# Your task
Only the lines below starting at the one that contains "Operating Income or Loss, 31 Dec 2017: 2000" and ending at the one that contains "Gross Profit, 30 Jun 2018: 10000 -> none" are to be reproduced, exactly and with both ends kept.

# Material supplied
↓
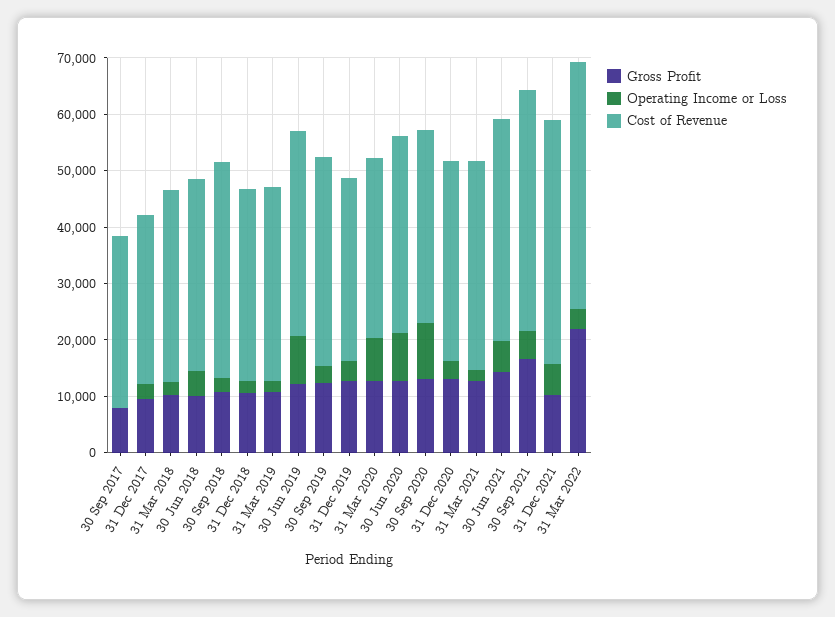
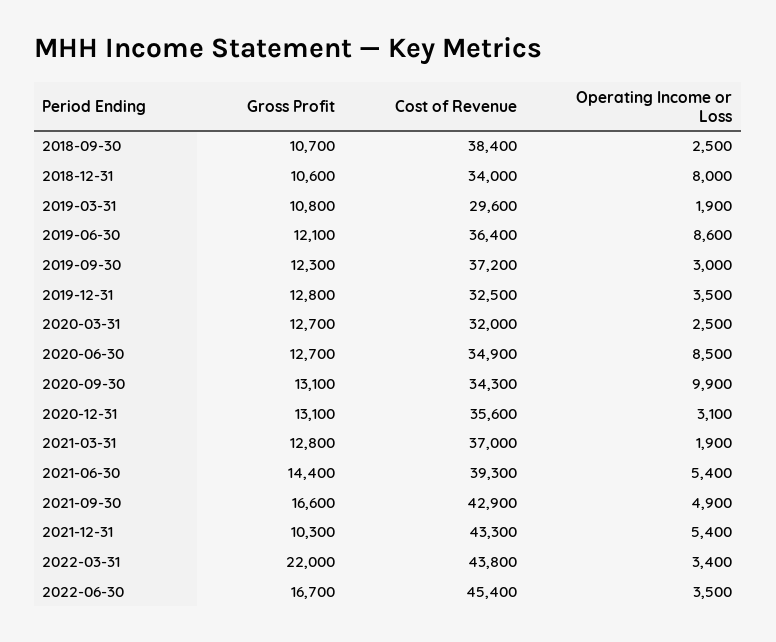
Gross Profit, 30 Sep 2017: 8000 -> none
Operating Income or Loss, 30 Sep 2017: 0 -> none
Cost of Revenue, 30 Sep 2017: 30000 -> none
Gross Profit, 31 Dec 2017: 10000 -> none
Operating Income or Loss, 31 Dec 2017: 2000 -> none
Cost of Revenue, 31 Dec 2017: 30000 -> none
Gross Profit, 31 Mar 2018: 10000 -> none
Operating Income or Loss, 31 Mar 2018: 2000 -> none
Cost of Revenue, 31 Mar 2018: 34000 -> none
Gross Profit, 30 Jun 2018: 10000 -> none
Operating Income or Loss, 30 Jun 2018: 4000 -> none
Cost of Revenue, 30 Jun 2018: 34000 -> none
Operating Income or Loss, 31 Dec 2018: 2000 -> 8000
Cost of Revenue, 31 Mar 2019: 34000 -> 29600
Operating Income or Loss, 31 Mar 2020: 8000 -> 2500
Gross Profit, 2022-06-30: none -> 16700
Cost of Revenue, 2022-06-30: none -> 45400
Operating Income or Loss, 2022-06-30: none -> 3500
↑
↓
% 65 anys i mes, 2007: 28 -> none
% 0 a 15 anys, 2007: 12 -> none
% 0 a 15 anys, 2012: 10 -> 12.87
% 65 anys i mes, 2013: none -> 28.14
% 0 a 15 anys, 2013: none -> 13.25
↑
↓
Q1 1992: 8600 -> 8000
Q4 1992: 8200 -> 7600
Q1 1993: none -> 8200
↑
# Solution to the problem
Operating Income or Loss, 31 Dec 2017: 2000 -> none
Cost of Revenue, 31 Dec 2017: 30000 -> none
Gross Profit, 31 Mar 2018: 10000 -> none
Operating Income or Loss, 31 Mar 2018: 2000 -> none
Cost of Revenue, 31 Mar 2018: 34000 -> none
Gross Profit, 30 Jun 2018: 10000 -> none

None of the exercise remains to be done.